• _Task goal_: Return, exactly and in full, the lines of the records below starting at the one with "a map [@Carpenter2023]." and ending at the one with "- Links for", and no other lines.

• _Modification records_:
☆ ☆ ☆ ☆ ☆ ☆ ☆
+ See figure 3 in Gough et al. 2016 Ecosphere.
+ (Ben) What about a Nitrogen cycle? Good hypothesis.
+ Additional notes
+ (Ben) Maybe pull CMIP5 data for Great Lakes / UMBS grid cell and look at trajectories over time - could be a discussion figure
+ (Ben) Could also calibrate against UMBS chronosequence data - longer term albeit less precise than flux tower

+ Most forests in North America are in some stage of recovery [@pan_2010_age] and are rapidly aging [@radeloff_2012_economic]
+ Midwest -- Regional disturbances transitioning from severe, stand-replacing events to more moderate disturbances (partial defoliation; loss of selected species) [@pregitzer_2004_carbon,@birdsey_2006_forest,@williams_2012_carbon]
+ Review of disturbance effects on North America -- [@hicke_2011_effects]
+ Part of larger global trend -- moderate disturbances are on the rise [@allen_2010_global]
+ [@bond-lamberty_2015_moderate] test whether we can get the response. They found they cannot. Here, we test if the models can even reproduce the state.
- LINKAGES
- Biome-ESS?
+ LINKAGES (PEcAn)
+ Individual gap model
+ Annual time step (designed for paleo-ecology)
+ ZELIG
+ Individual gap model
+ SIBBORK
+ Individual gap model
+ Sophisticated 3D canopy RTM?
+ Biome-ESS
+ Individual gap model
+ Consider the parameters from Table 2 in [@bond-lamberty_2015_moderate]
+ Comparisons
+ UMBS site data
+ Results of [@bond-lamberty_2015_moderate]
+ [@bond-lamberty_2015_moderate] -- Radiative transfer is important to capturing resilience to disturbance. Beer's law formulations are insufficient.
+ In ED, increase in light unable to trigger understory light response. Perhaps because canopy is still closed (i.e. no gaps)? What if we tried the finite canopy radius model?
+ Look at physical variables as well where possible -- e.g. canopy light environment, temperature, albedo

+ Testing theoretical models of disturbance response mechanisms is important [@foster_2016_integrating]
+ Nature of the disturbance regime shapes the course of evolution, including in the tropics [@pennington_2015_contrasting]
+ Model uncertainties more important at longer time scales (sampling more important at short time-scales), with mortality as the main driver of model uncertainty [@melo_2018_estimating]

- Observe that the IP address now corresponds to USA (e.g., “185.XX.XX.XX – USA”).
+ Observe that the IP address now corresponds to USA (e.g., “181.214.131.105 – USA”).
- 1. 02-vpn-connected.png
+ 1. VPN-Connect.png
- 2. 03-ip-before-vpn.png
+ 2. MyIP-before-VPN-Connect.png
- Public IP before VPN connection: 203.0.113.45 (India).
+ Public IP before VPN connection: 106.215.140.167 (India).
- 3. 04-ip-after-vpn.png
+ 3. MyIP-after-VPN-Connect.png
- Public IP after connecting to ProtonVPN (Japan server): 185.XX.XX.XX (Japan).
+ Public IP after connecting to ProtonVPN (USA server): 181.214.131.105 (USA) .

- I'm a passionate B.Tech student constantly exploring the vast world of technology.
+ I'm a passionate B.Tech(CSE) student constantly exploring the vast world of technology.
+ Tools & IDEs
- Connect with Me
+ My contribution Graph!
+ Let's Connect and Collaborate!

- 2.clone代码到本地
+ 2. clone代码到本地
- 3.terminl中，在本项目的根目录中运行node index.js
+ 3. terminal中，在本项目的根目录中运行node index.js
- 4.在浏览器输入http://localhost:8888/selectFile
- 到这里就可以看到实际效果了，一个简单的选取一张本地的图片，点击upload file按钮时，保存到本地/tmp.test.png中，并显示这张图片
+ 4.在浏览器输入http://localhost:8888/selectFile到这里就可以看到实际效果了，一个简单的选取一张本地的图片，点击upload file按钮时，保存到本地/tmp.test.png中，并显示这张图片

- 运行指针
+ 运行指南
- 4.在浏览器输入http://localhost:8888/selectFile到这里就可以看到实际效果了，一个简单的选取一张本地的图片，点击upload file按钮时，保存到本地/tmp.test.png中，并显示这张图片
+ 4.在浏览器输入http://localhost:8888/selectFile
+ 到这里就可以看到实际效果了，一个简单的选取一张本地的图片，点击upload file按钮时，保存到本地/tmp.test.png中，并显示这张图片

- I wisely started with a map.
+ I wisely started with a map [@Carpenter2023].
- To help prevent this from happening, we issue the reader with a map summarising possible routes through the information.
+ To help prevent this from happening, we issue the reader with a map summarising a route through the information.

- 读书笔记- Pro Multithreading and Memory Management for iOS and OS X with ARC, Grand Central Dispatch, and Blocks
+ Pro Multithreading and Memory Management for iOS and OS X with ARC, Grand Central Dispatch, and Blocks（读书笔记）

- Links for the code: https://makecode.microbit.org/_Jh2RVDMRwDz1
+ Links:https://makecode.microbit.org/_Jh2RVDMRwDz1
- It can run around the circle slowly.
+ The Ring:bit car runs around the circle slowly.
☆ ☆ ☆ ☆ ☆ ☆ ☆
• _Reply_:
+ I wisely started with a map [@Carpenter2023].
- To help prevent this from happening, we issue the reader with a map summarising possible routes through the information.
+ To help prevent this from happening, we issue the reader with a map summarising a route through the information.

- 读书笔记- Pro Multithreading and Memory Management for iOS and OS X with ARC, Grand Central Dispatch, and Blocks
+ Pro Multithreading and Memory Management for iOS and OS X with ARC, Grand Central Dispatch, and Blocks（读书笔记）

- Links for the code: https://makecode.microbit.org/_Jh2RVDMRwDz1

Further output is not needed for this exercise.